*PROBLEM REQUIREMENTS*:
Your answer should consist of each line from the data below that contains "path".

Before-and-after change records
--*--
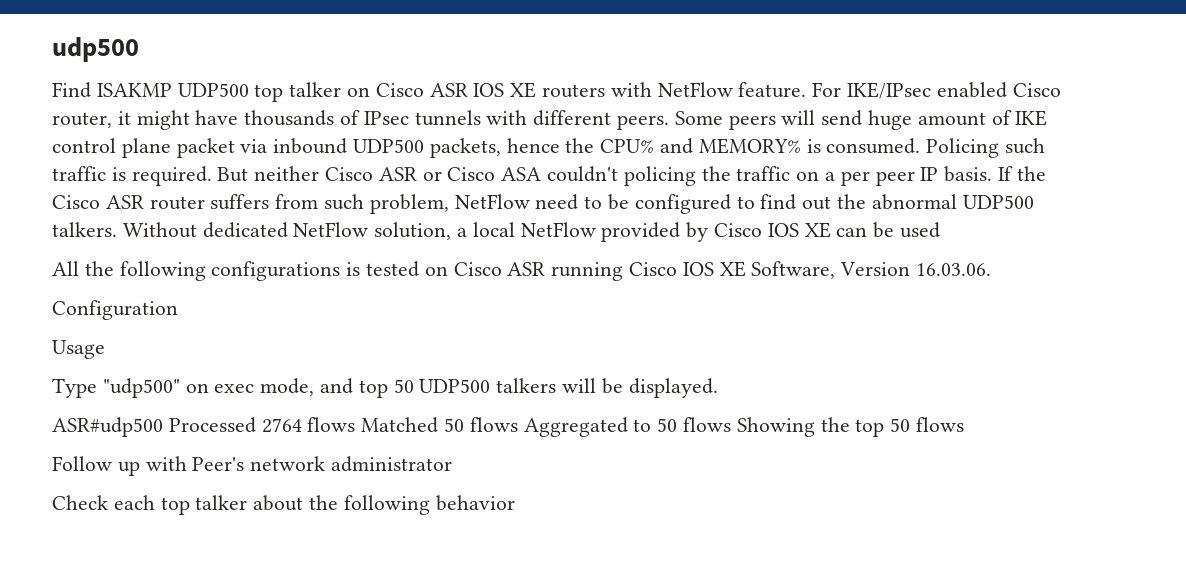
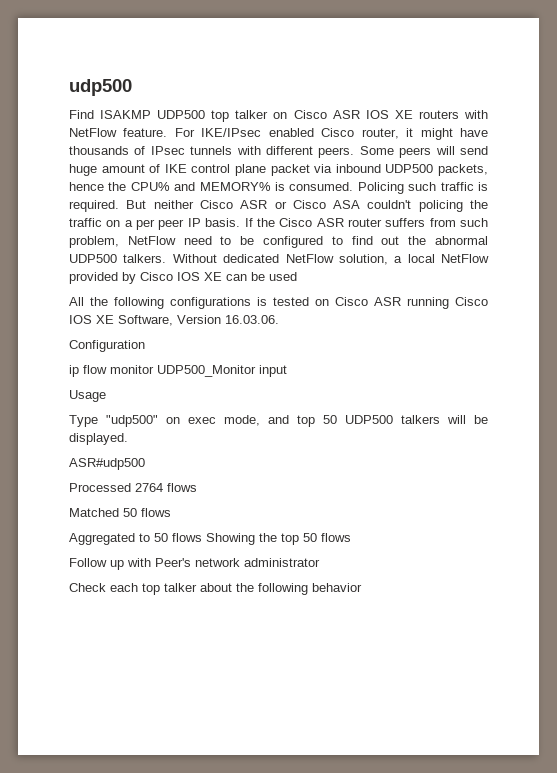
(178, 310) none -> [69,365,287,377] // ip flow monitor UDP500_Monitor input
(163, 427) none -> (145, 464) //
(356, 424) none -> (197, 487) //
(518, 424) none -> (171, 512) //

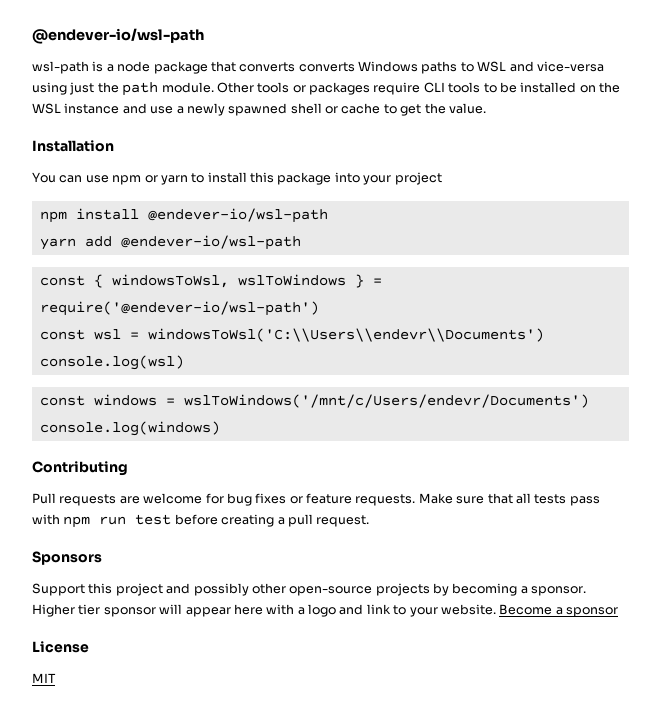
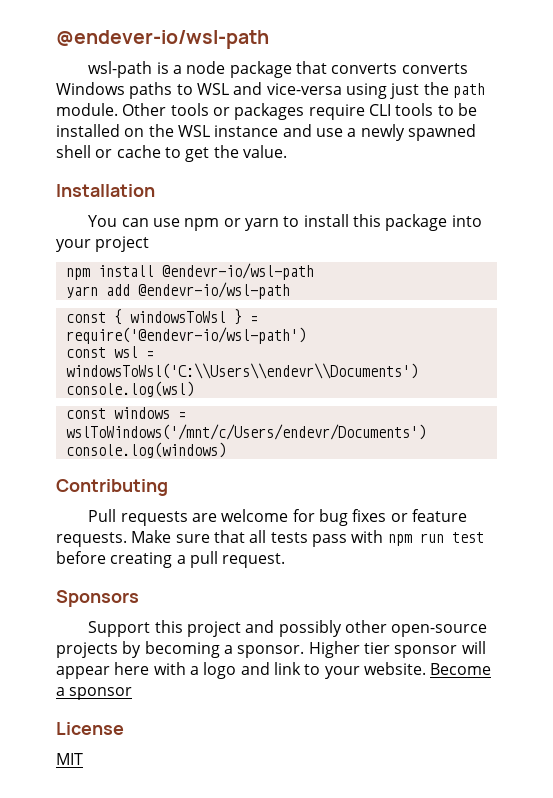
[147,208,328,223] @endever-io/wsl-path -> [161,263,314,280] @endevr-io/wsl-path
[120,235,301,250] @endever-io/wsl-path -> [137,282,290,299] @endevr-io/wsl-path
[111,274,346,288] windowsToWsl, wslToWindows -> [129,311,226,323] windowsToWsl
[39,301,319,316] require('@endever-io/wsl-path') -> [65,327,306,344] require('@endevr-io/wsl-path')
--*--
*WRITTEN RESPONSE*:
[147,208,328,223] @endever-io/wsl-path -> [161,263,314,280] @endevr-io/wsl-path
[120,235,301,250] @endever-io/wsl-path -> [137,282,290,299] @endevr-io/wsl-path
[39,301,319,316] require('@endever-io/wsl-path') -> [65,327,306,344] require('@endevr-io/wsl-path')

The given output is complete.